Defendants have cited no
cases which require expert testimony in an excessive force case. Perhaps
unfortunately, the average citizen has ample knowledge and experience regarding
such issues, and without expert testimony can adequately judge whether an
individual has acted with malice in an altercation. Moreover, in the excessive
force context, the Supreme Court has specifically noted that fact finders may
drawn inferences from various factors (such as the need for application of
force, the relationship between need and amount of force used and extent of
injury inflicted) to determine whether the use of force "evinced such
wantonness with respect to the unjustified infliction of harm as is tantamount
to a knowing willingness that it occur." Whitley v. Albers, 475 U.S. 312,
321, 89 L. Ed. 2d 251, 106 S. Ct. 1078 (1986); see 475 U.S. at 322(unless evidence supports "reasonable
inference of wantonness in the infliction of pain," case should not go to
jury); Madrid v. Gomez, 889 F. Supp. 1146, 1247(N.D. Cal. 1995) (to determine
whether maliciousness standard has been met in excessive force case, fact
finder may draw inferences from circumstances surrounding challenged conduct).
Defendants again assert the
defense of qualified immunity. " Government officials performing
discretionary functions generally are shielded from liability for civil damages
insofar as their conduct does not violate clearly established statutory or
constitutional rights of which a reasonable person would have known."

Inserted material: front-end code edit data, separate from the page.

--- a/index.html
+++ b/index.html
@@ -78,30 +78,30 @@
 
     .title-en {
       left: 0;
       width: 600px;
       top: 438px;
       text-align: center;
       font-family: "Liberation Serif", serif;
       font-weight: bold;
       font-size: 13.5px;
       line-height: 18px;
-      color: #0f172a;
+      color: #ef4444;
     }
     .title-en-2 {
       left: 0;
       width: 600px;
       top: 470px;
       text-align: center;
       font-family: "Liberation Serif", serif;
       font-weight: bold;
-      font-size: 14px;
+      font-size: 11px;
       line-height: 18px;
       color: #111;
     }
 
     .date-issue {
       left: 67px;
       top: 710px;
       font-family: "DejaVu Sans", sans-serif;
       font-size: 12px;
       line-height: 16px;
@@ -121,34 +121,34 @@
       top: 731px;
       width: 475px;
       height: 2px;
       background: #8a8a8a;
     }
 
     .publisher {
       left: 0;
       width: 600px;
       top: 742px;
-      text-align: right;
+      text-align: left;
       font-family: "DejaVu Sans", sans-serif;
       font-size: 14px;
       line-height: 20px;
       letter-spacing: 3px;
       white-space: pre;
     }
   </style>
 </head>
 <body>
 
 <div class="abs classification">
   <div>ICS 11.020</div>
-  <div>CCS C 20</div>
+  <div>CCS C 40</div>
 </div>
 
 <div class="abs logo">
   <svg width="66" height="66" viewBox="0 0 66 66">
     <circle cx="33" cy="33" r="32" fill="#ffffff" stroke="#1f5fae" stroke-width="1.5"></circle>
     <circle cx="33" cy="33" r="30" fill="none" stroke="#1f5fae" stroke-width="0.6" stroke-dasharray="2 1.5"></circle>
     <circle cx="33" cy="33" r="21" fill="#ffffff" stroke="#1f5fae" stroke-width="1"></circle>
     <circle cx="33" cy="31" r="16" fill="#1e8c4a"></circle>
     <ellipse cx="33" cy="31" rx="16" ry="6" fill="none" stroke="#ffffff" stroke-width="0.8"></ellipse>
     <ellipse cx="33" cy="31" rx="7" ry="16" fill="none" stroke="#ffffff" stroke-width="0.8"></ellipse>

Harlow v. Fitzgerald, 457 U.S. 800, 818, 73 L. Ed. 2d 396, 102 S. Ct.
2727(1982). The affirmative defense of qualified immunity protects "all
but the plainly incompetent or those who knowingly violate the law." Gross
v. Pirtle, 245 F.3d 1151, 1155(10th Cir. 2001)[*1321] (quoting Malley v.

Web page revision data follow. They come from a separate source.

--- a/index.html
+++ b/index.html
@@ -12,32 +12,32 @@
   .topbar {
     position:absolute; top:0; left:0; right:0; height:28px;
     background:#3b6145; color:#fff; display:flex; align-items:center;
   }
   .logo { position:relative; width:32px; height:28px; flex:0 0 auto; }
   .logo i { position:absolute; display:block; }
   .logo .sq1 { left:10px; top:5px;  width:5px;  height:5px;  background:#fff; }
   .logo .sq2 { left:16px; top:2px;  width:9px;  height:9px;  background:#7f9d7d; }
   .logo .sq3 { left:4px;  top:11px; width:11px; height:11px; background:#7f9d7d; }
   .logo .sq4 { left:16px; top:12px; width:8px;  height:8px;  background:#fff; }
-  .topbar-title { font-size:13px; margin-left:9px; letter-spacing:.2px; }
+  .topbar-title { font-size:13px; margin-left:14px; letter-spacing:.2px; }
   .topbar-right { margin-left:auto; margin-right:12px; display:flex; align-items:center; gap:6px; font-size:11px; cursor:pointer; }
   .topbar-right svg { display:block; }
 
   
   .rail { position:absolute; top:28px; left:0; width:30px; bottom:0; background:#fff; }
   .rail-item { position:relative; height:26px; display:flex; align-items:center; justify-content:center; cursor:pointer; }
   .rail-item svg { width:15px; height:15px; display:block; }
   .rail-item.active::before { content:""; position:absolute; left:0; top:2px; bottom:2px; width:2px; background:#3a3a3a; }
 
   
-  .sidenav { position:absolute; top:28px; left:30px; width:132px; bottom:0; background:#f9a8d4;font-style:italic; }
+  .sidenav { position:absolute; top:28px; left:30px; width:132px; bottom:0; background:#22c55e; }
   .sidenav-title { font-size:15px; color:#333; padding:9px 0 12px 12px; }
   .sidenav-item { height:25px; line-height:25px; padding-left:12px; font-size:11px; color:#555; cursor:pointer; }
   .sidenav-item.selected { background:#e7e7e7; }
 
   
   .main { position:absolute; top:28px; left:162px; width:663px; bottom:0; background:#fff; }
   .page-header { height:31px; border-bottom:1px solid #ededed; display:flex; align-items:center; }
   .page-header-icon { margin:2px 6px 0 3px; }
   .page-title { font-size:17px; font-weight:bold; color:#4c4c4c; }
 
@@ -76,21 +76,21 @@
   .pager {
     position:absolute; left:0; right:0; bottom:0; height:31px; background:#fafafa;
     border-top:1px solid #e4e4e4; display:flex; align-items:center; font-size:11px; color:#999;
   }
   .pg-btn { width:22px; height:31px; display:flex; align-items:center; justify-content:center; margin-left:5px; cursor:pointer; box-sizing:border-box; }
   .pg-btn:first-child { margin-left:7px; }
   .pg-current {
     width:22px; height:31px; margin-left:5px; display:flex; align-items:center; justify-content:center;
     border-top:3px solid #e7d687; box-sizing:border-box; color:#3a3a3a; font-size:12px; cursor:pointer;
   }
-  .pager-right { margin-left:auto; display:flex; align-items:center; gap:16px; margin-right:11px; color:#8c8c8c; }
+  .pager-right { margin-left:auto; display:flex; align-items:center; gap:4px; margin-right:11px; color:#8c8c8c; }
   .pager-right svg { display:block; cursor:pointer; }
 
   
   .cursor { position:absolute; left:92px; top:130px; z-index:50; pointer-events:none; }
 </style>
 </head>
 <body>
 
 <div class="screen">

Briggs, 475 U.S. 335, 341, 89 L. Ed. 2d 271, 106 S. Ct. 1092(1986)). Once the
defense has been raised, plaintiff has the burden to establish both that defendant's
actions violated a constitutional or statutory right and that the right was
"clearly established" at the time of the relevant conduct. See Medina v. Cram, 252 F.3d 1124, 1128(10th
Cir. 2001). Ordinarily, in order for plaintiff to demonstrate that a law is
clearly established, "there must be a Supreme Court or Tenth Circuit
decision on point, or the clearly established weight of authority from other
courts must have found the law to be as the plaintiff maintains." Medina
v. City & County of Denver, 960 F.2d 1493, 1498(10th Cir. 1992); see Anderson v. Creighton, 483 U.S. 635, 640, 97
L. Ed. 2d 523, 107 S. Ct. 3034(1987)(right is clearly established if the
contours of right are sufficiently clear so that reasonable official would
understand that what he is doing violates that right). "The relevant,
dispositive inquiry in determining whether a right is clearly established is
whether it would be clear to a reasonable officer that his conduct was unlawful
in the situation he confronted." Saucier v. Katz, 533 U.S. 194, 194-95,
150 L. Ed. 2d 272, 121 S. Ct. 2151(2001). If plaintiff satisfies this two-part
burden, defendant must then demonstrate that his actions were objectively
reasonable in light of the law and the information he possessed at the time. See
Martin v. Bd. of County Comm'rs, 909
F.2d 402, 405(10th Cir. 1990).
In the excessive force
context, the qualified immunity defense protects officers from "reasonable
mistakes as to the legality of their actions." Saucier, 533 U.S. at 206.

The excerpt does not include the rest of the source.